- [Task brief]:
Below is a block of entries; repeat exactly the lines starting at the line that contains "Zylo 43X43cm Natural: 20" and ending at the line that contains "total: 21459.23 -> 21217.23", both included.

━━━━━ Extracted material

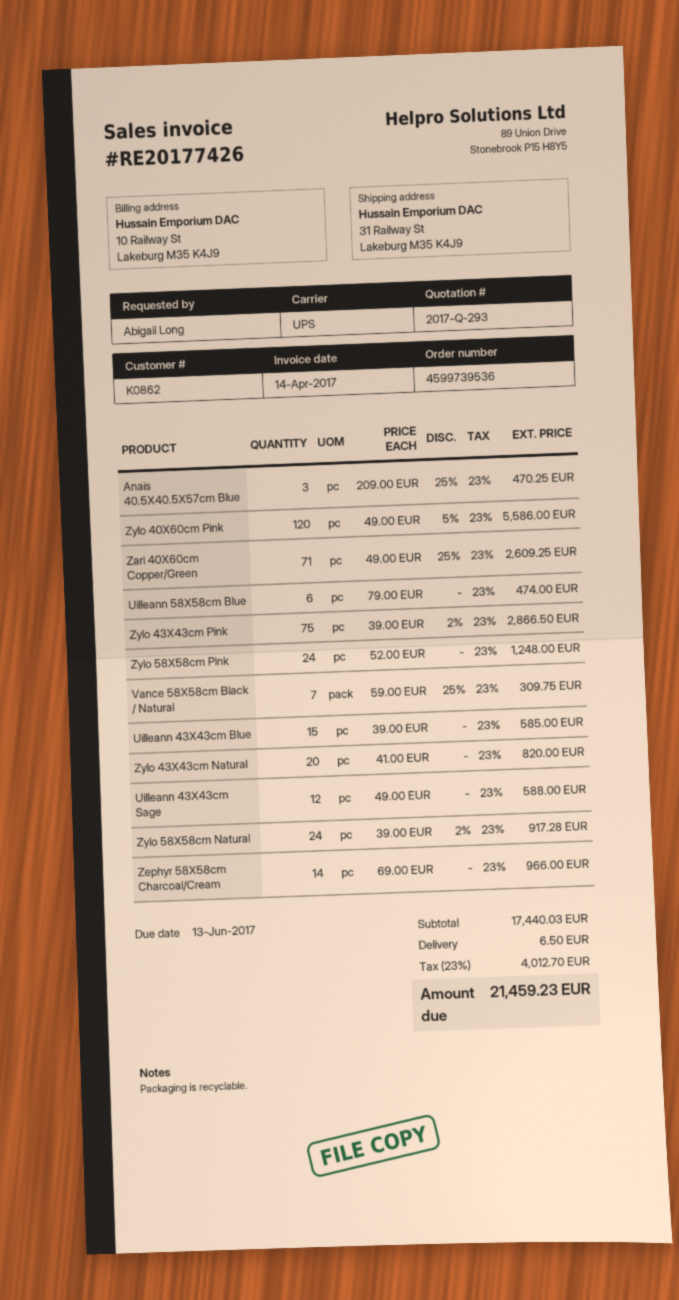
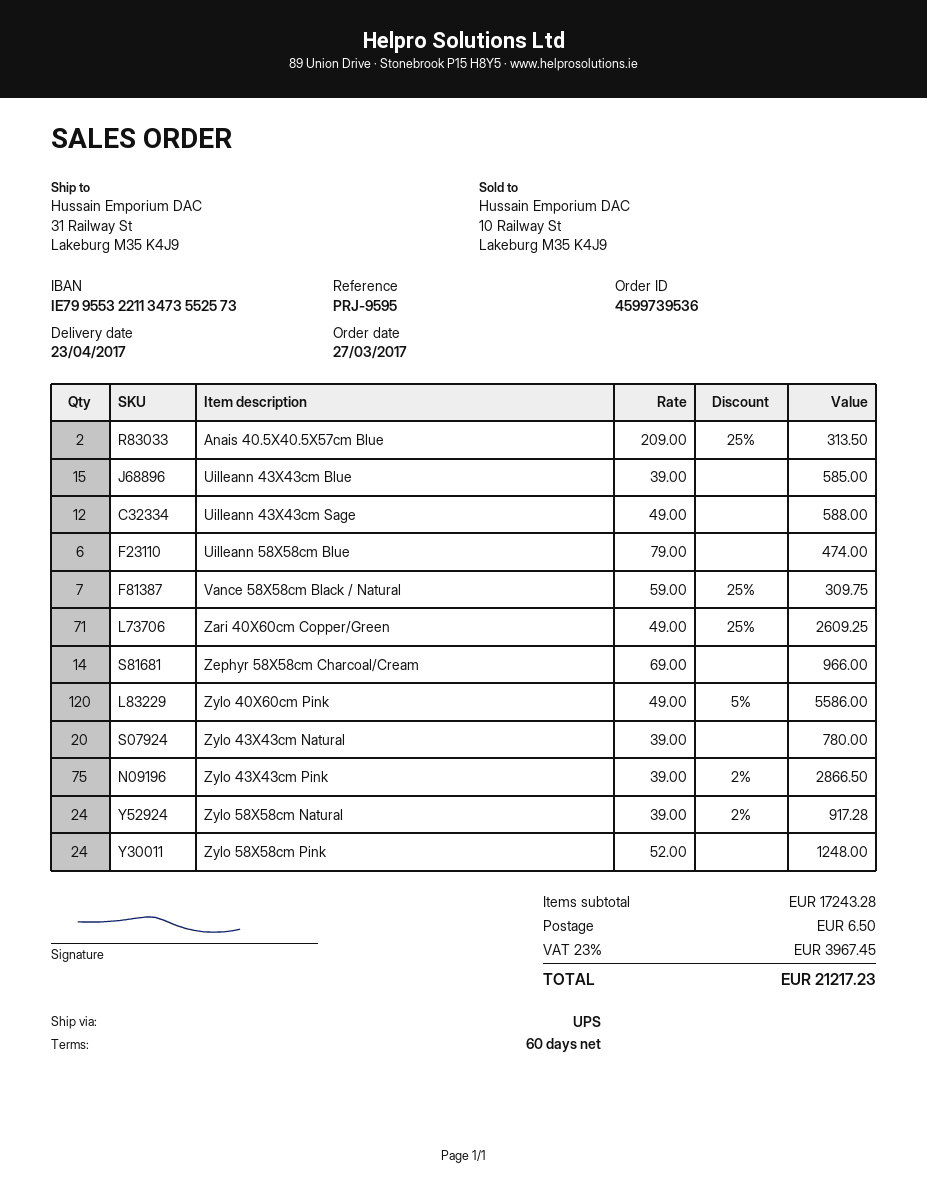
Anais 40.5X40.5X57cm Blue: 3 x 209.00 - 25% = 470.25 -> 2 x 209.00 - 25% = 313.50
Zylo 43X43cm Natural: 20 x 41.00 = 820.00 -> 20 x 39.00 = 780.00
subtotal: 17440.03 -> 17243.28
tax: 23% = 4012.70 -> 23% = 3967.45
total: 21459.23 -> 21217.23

━━━━━━━━━━
━━━━━ Extracted material

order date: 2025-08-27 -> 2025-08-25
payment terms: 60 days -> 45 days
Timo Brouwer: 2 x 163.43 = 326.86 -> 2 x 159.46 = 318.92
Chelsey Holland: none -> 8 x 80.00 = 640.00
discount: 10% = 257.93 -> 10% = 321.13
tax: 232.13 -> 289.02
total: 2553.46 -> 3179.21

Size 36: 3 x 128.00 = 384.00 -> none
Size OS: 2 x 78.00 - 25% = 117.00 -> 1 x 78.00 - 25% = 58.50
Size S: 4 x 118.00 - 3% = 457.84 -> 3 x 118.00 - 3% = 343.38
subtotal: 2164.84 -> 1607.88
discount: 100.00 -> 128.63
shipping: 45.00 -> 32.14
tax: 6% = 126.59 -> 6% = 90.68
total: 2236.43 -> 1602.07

━━━━━━━━━━
━━━━━ Extracted material

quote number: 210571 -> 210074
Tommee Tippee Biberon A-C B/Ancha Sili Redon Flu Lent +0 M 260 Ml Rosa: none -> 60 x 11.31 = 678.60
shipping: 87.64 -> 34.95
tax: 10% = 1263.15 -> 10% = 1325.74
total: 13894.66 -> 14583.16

━━━━━━━━━━

- [Exercise answer]:
Zylo 43X43cm Natural: 20 x 41.00 = 820.00 -> 20 x 39.00 = 780.00
subtotal: 17440.03 -> 17243.28
tax: 23% = 4012.70 -> 23% = 3967.45
total: 21459.23 -> 21217.23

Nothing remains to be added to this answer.